Report every line of the entries that contains the word "oggi".

- _Data section_
=======

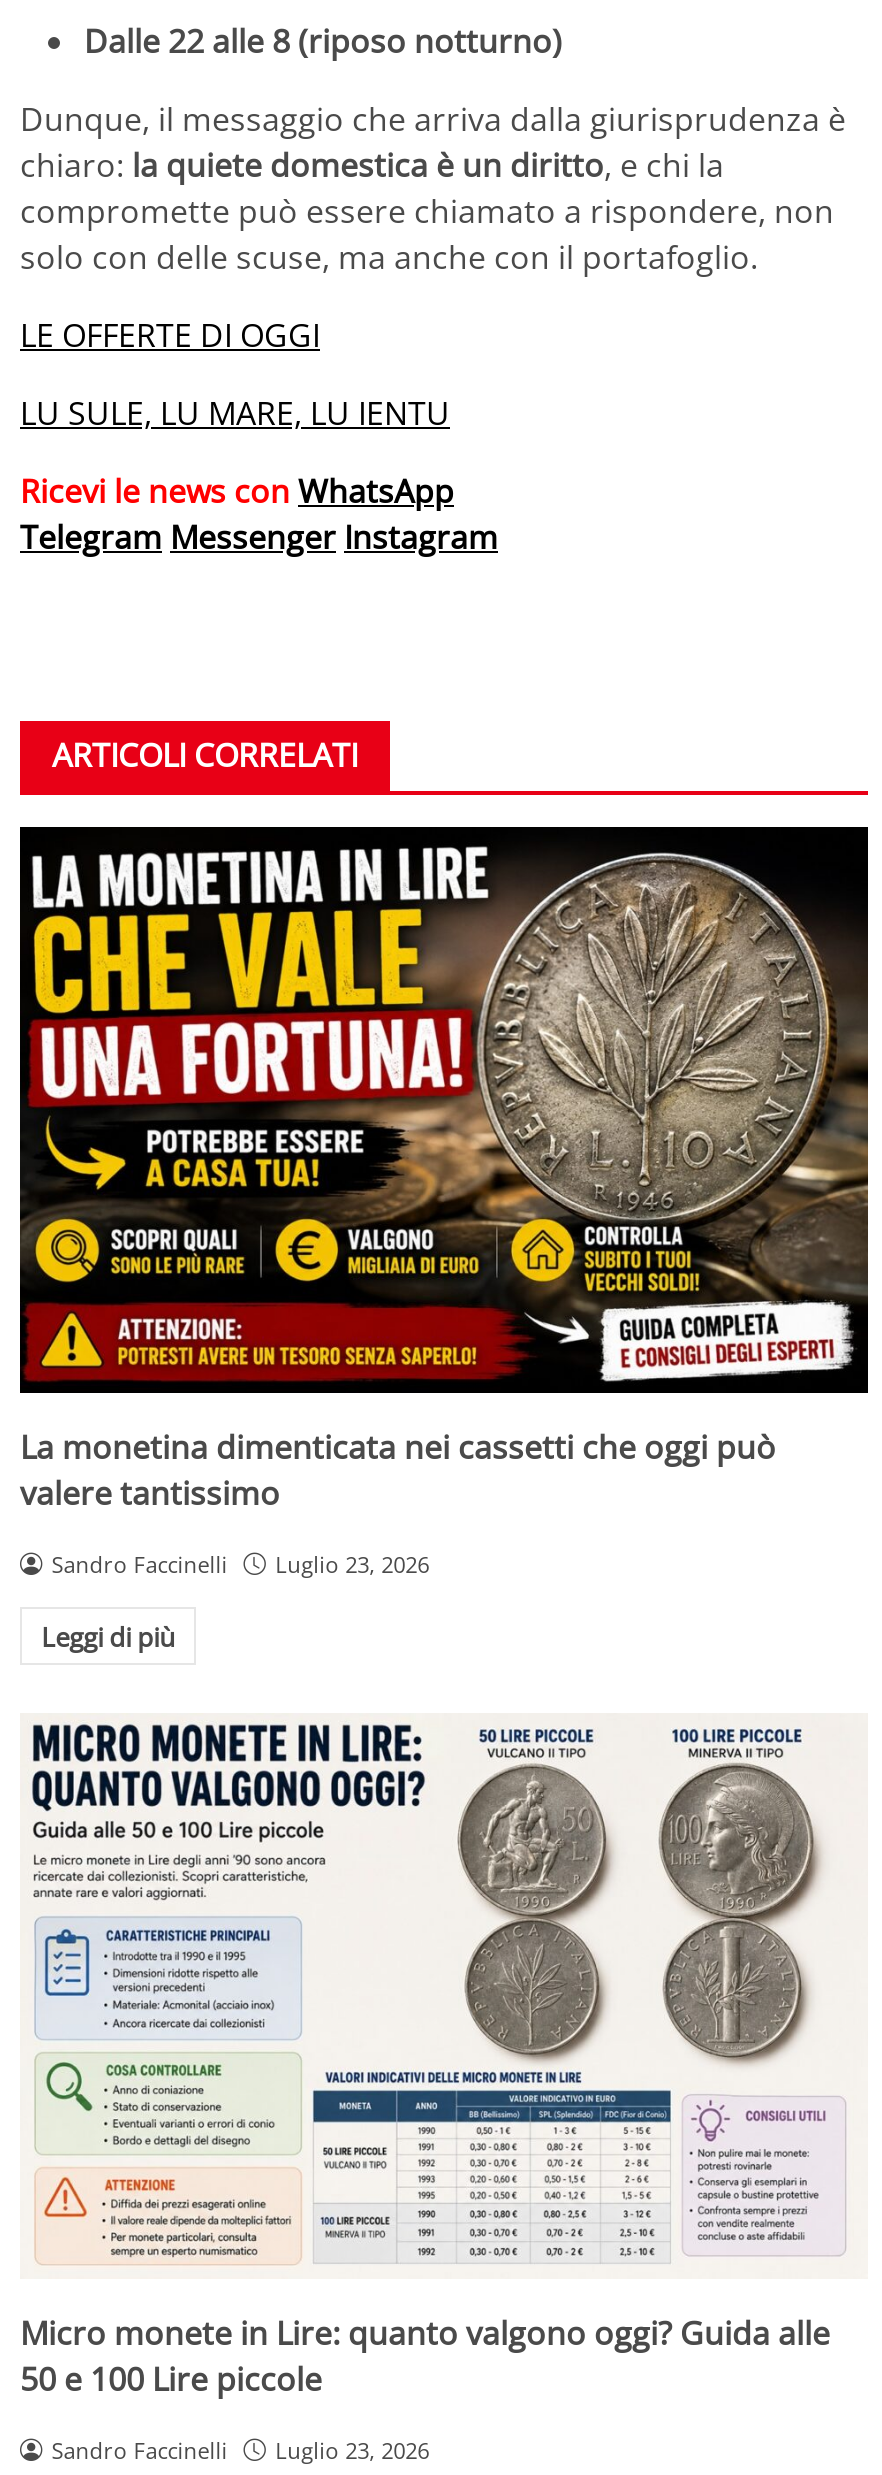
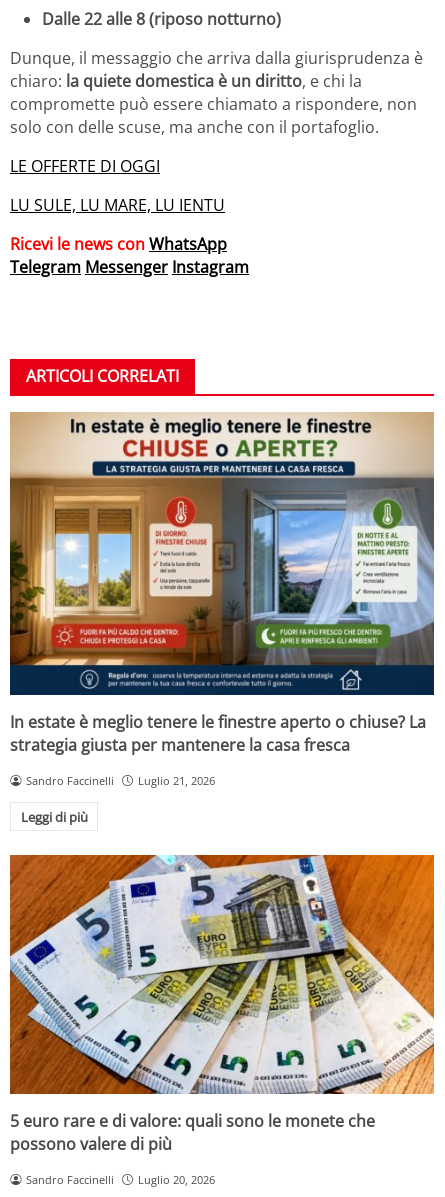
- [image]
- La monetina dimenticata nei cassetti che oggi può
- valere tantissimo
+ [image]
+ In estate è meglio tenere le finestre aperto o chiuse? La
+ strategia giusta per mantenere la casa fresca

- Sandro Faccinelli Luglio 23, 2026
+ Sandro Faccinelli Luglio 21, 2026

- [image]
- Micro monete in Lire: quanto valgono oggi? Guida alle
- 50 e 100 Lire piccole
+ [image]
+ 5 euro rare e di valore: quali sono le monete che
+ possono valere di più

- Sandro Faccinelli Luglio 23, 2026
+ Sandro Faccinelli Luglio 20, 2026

=======

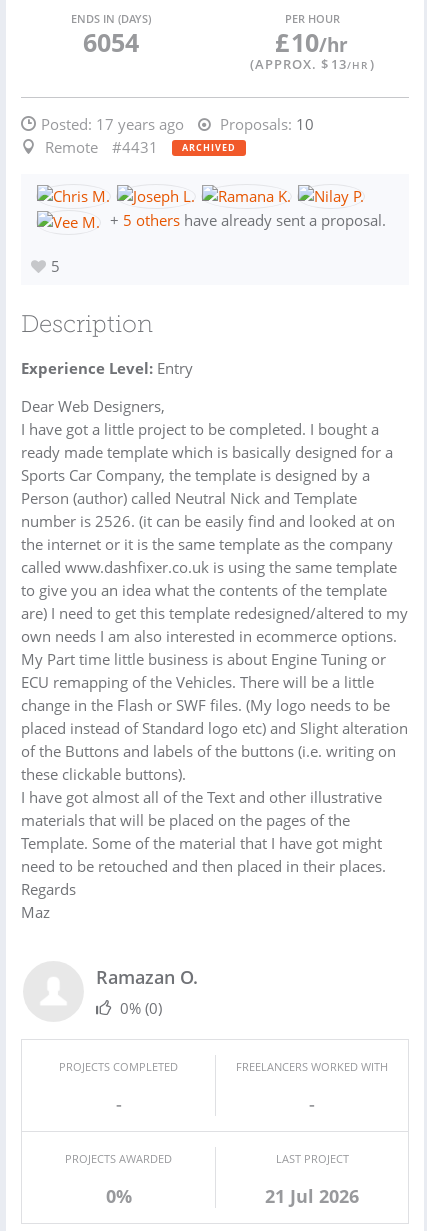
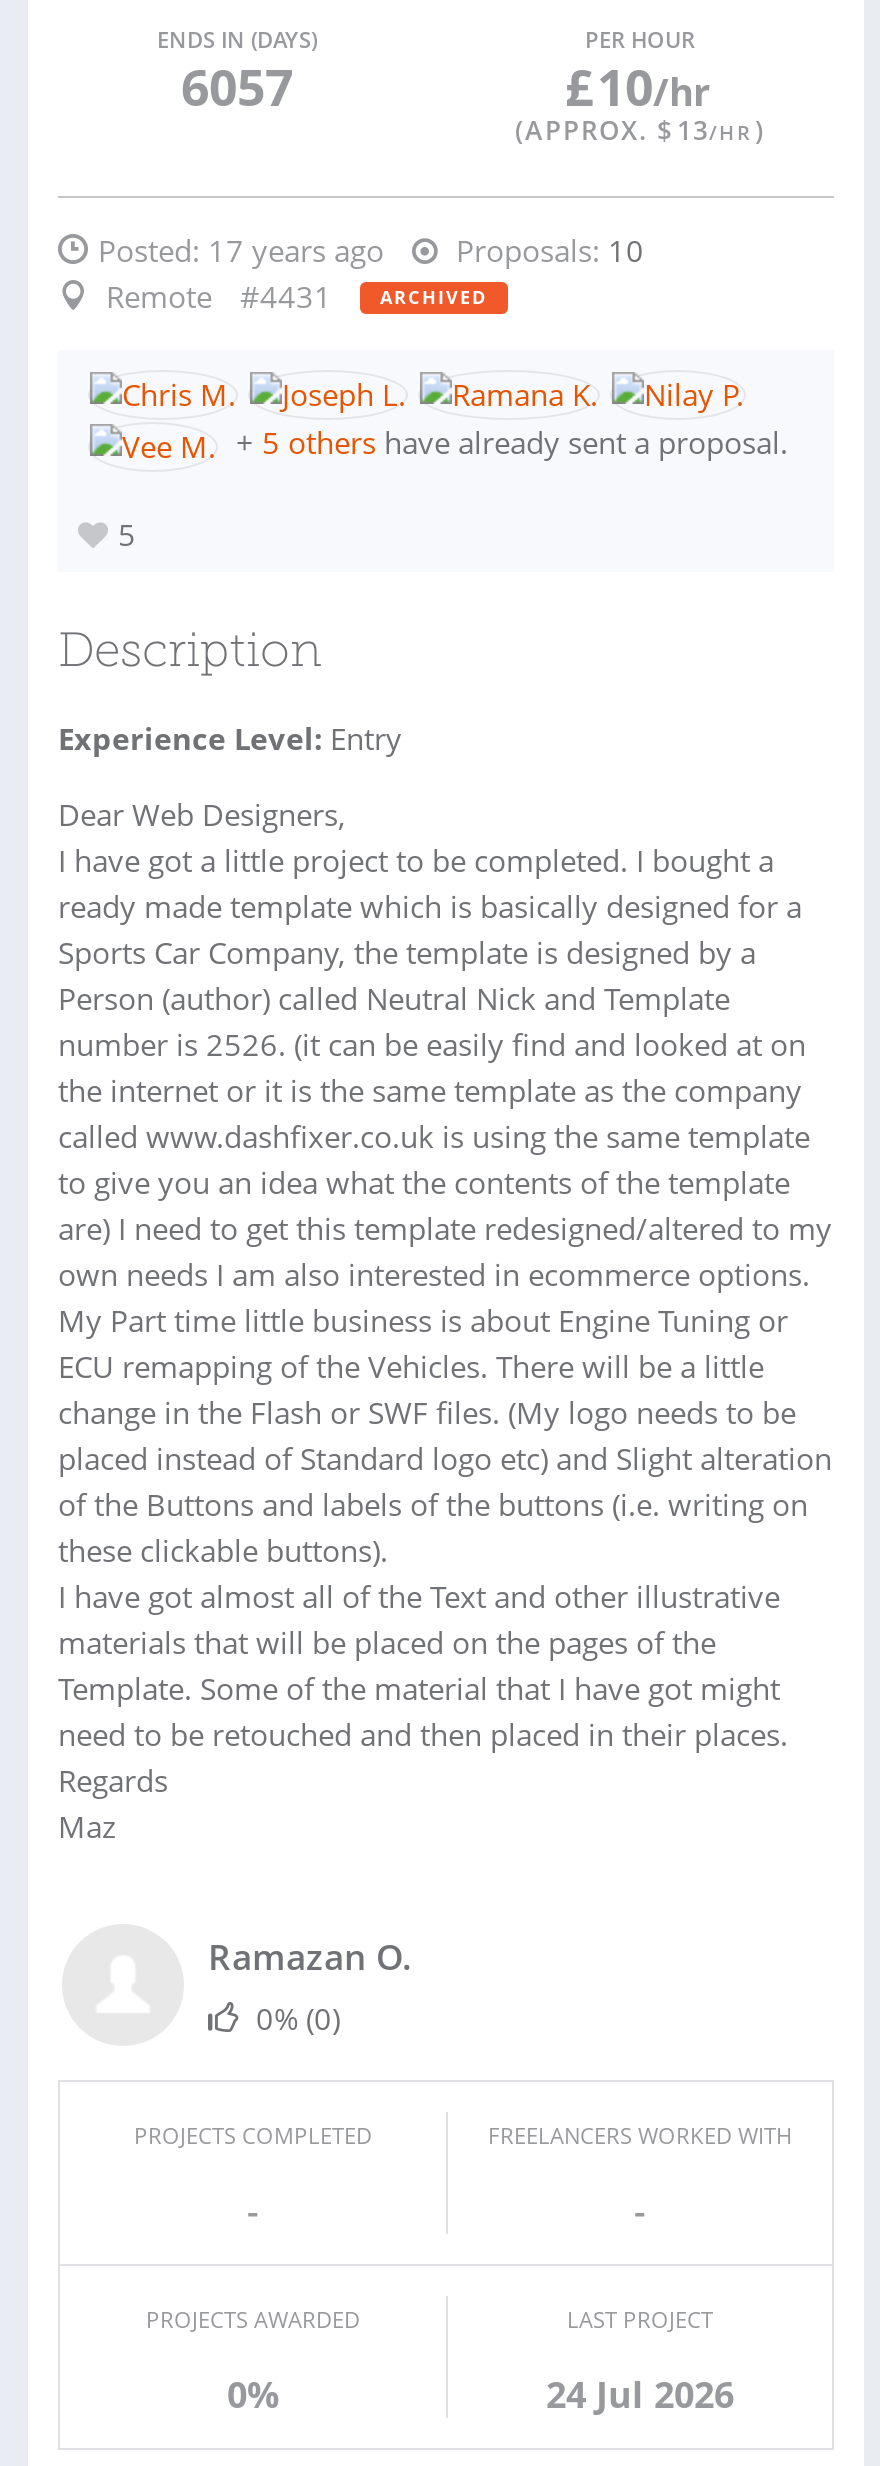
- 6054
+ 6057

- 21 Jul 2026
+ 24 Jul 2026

=======

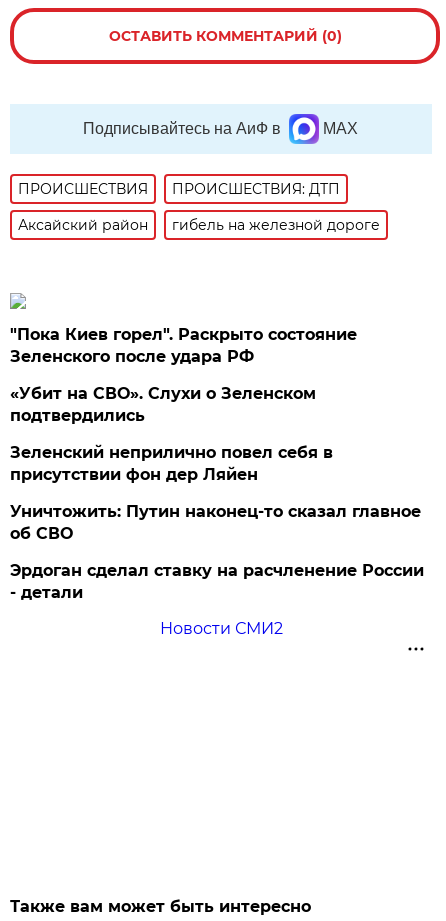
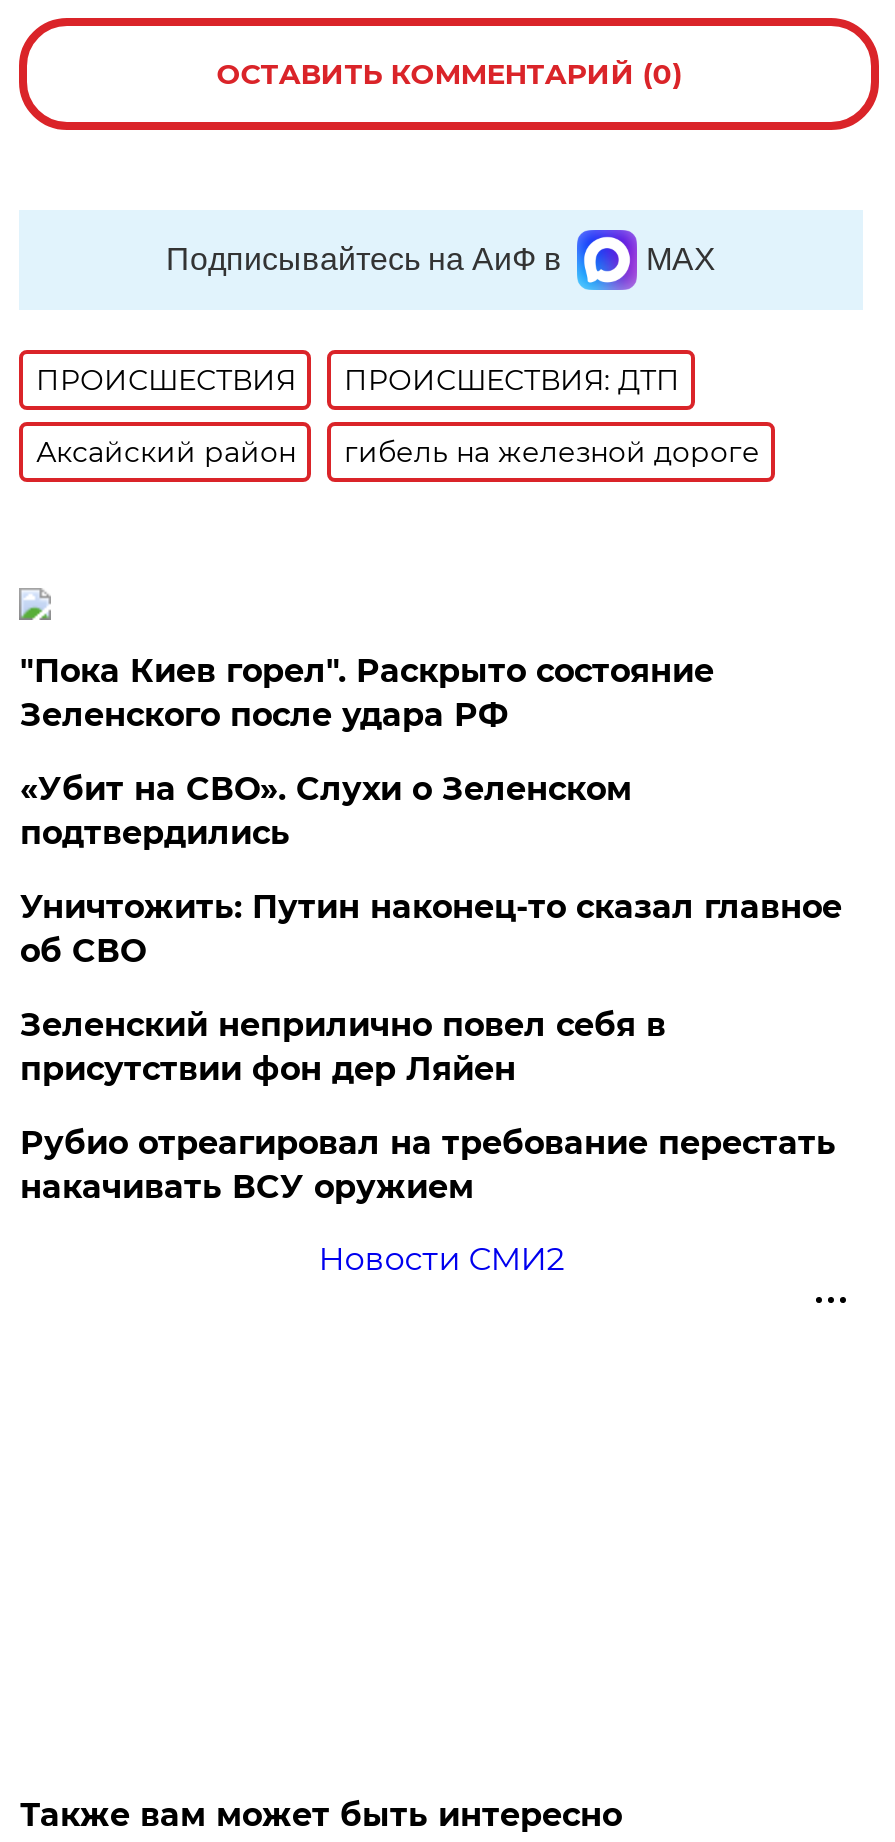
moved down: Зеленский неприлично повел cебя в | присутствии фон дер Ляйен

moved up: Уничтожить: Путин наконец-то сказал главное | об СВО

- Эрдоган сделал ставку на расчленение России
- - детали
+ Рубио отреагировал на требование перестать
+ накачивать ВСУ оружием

=======

- _Expected answer_
- La monetina dimenticata nei cassetti che oggi può
- Micro monete in Lire: quanto valgono oggi? Guida alle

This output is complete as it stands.